Ken Fritz of Regina was one of them. The 82-year-old remembers being contacted by Mr. Schwartz about a pharmaceutical investment that, he said, was safe and could boost Mr. Fritz's retirement income. Euston, right down to its embossed letterhead and hand-signed share certificates, seemed every bit the successful investment firm Mr. Schwartz claimed it was. "It looked like a good investment. And of course, they put a lot of icing on their cake," Mr. Fritz said, noting the well-polished sales pitch. "He said you'll really become rich through it."

Over a matter of months, Mr. Schwartz talked investors into handing over more than $1.4-million. But Euston hadn't filed a prospectus with regulators, nor was it registered to distribute shares. The whole offering was a scam, with one goal in mind.

Ken Fritz, an 82-year-old retired small business owner from Regina, looks over documents from a stock scam he got ripped off in more than a decade ago.

"Euston Capital salespersons, with little or no training, situated in self-contained office spaces, subject to little if any direct supervision" were motivated by Mr. Schwartz "to sell as many shares as they could," the ASC said when it finally caught him.
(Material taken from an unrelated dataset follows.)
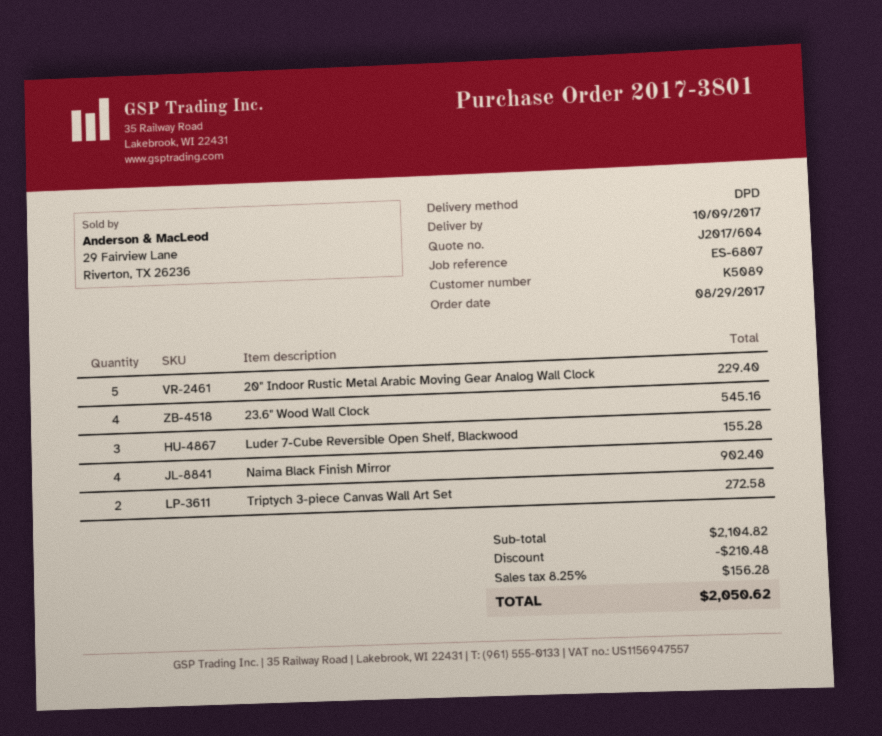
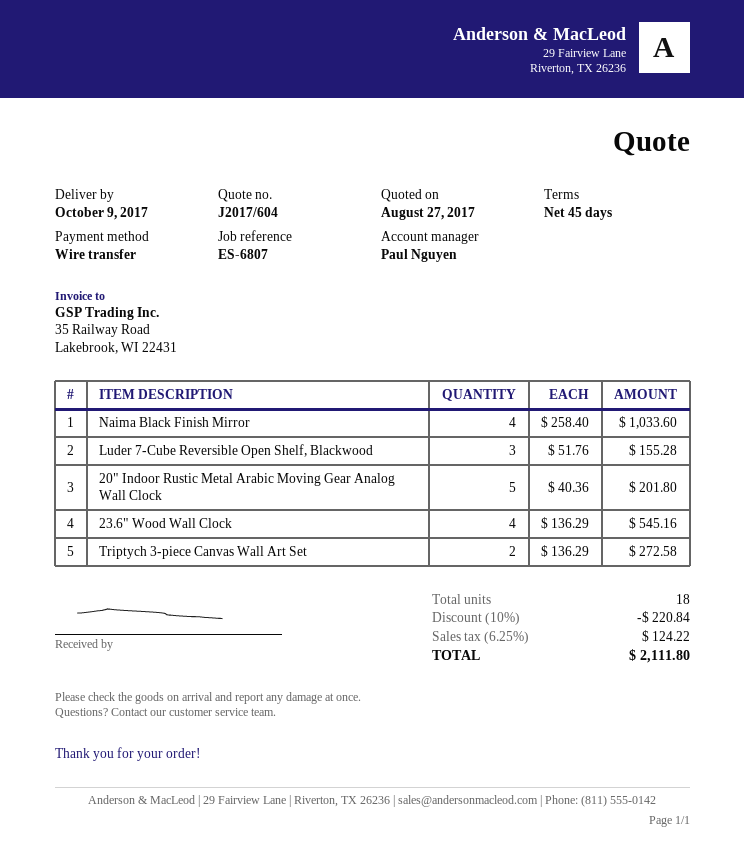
20" Indoor Rustic Metal Arabic Moving Gear Analog Wall Clock: 5 for 229.40 -> 5 for 201.80
Naima Black Finish Mirror: 4 for 902.40 -> 4 for 1033.60
discount: 210.48 -> 220.84
tax: 8.25% = 156.28 -> 6.25% = 124.22
total: 2050.62 -> 2111.80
Though it was his first offence, Mr. Schwartz's actions were so egregious that the ASC, at its administrative tribunal, tried to send a strong message, banning him from the markets for 15 years and fining him $75,000.

But in a ruling that might surprise Canadians unfamiliar with the inner workings of the country's securities regulations, the ASC soon found out it wasn't allowed to punish Mr. Schwartz for his actions.

His lawyers argued the orders sought by the ASC "were so severe as to amount to a penalty, the purpose of which could only be to punish Schwartz for his actions." The regulator was going beyond the level of "specific and general deterrence" it was allowed to seek. If the ASC pursued its order, it would be "venturing into the realm of punishment" and would "exceed its jurisdiction."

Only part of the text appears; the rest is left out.